Encara o que incomoda. O que dói, o que paralisa, o que a gente aprende a esconder até de nós mesmas. Existem dores que chegam antes da consciência: um aperto no peito, uma agitação silenciosa, um peso que ninguém vê, mas que insiste em morar dentro. Às vezes sentimos sem entender, e mesmo sem entender já sabemos que algo ali precisa de cuidado. O que assusta não é o tamanho da dor, mas a verdade que ela carrega. Enfrentar o que machuca exige coragem  e coragem, ao contrário do que parece, não é força bruta. É delicadeza. É a decisão íntima de olhar para aquilo que evitamos por tanto tempo. É dizer a si mesma: “eu vou encarar isso, mesmo que o medo venha junto”.

Chega um momento em que a vida nos alcança. Um momento em que já não dá para correr, distrair, tapar os ouvidos, fingir que está tudo bem. A vida coloca um espelho interno diante de nós e pergunta, quase sempre sem aviso: você vai continuar fugindo ou vai finalmente se ouvir? E então surgem aquelas perguntas que ninguém ensina a responder: eu paro para sentir ou sinto para conseguir parar? Talvez a resposta seja um pouco dos dois.
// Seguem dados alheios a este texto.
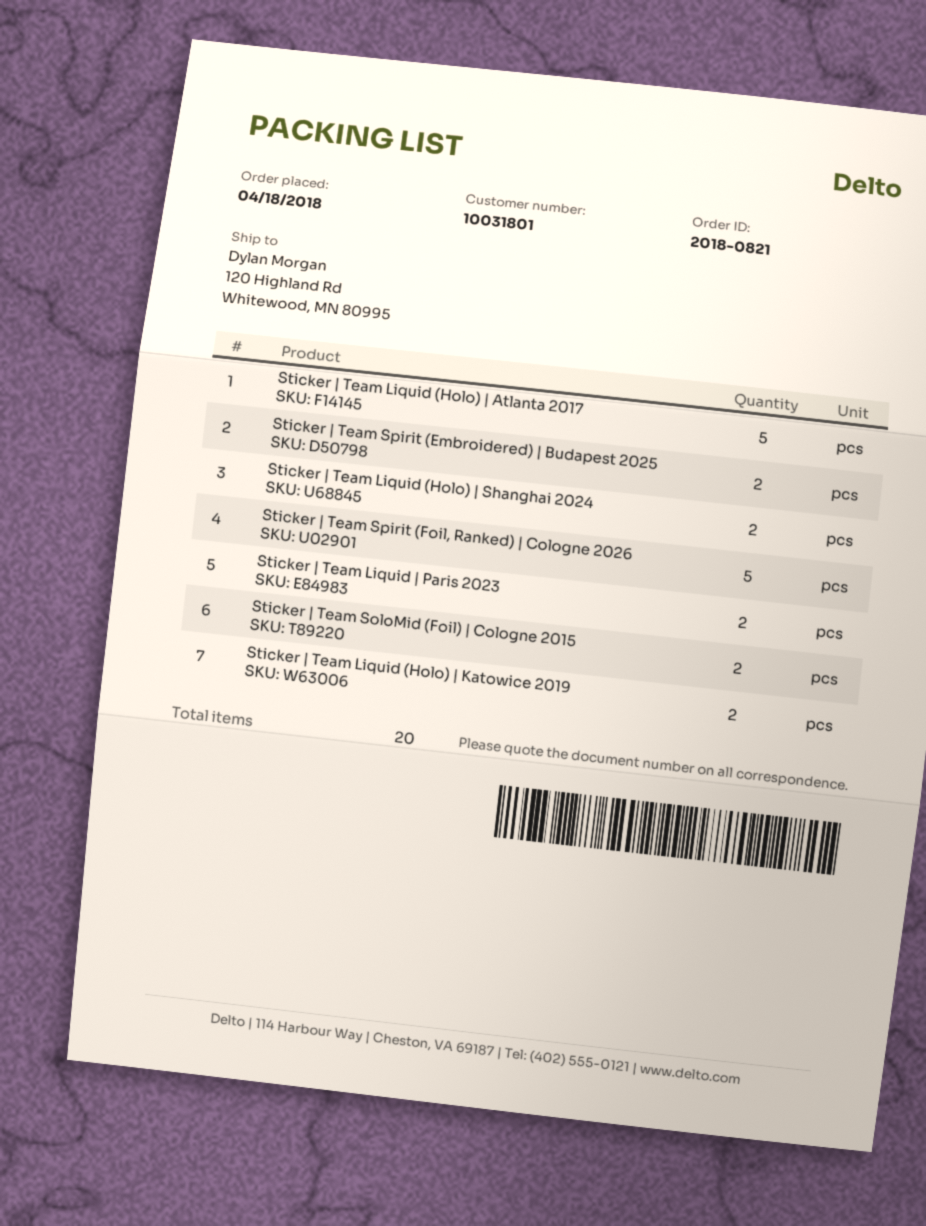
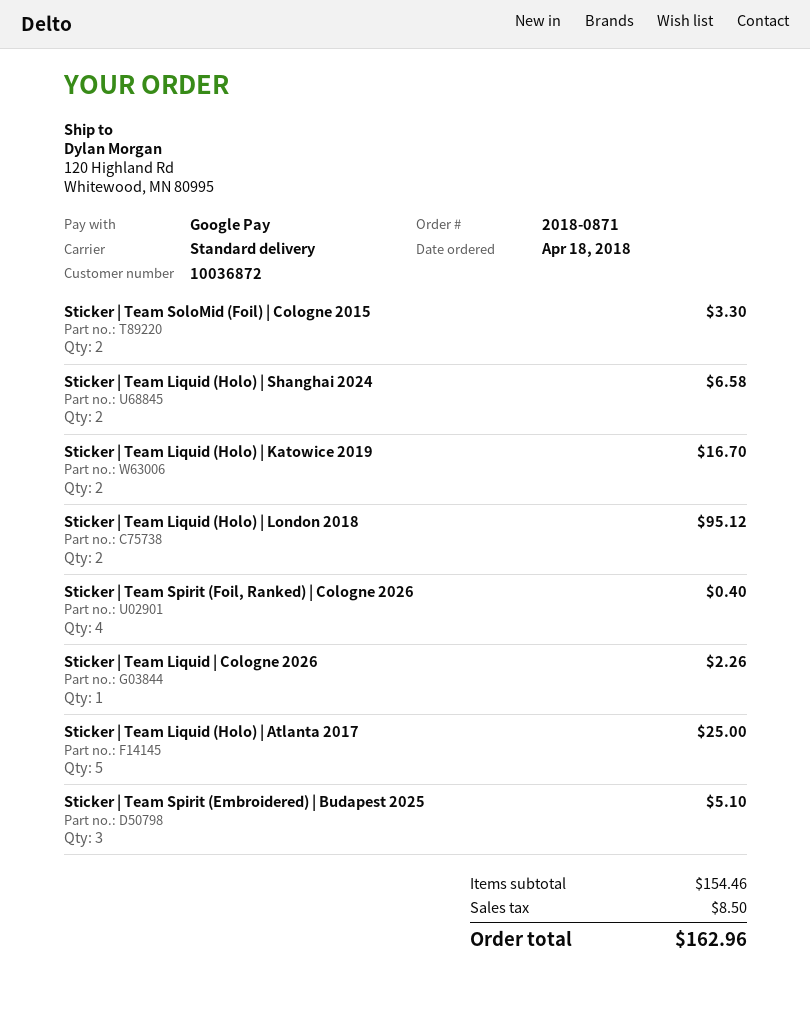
order number: 2018-0821 -> 2018-0871
customer number: 10031801 -> 10036872
Sticker | Team Spirit (Embroidered) | Budapest 2025: 2 -> 3
Sticker | Team Spirit (Foil, Ranked) | Cologne 2026: 5 -> 4
Sticker | Team Liquid | Paris 2023: 2 -> none
Sticker | Team Liquid (Holo) | London 2018: none -> 2
Sticker | Team Liquid | Cologne 2026: none -> 1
Porque existem dias em que a pausa é a única forma de continuar. E há dias em que pensar é a única forma de não se perder dentro do próprio caos.

A vida acontece nesse movimento contínuo entre pausa e coragem. Entre medo e entrega. Entre se proteger e, ao mesmo tempo, permitir-se olhar para dentro. Encara o incômodo não como castigo, mas como chamado. A dor, por mais estranha que pareça, é um mapa. Ela aponta exatamente para o que precisa de cuidado, para aquilo que tenta ser visto, nomeado, compreendido. O que evitamos cresce, ganha força, ocupa espaços. O que encaramos começa, pouco a pouco, a perder o poder que tinha sobre nós.

E, na medida em que olhamos para dentro, descobrimos algo sutil: a dor não some de uma vez, mas muda de forma. Ganha contorno, ganha linguagem, deixa de ser um monstro invisível e passa a ser uma parte nossa que estava pedindo acolhimento. E, quando ela muda, nós mudamos junto. Sem barulho, sem espetáculo, mas com uma honestidade silenciosa que transforma tudo aos poucos  por dentro primeiro, por fora depois. Porque encarar o que incomoda não nos enfraquece. Nos devolve para nós mesmas.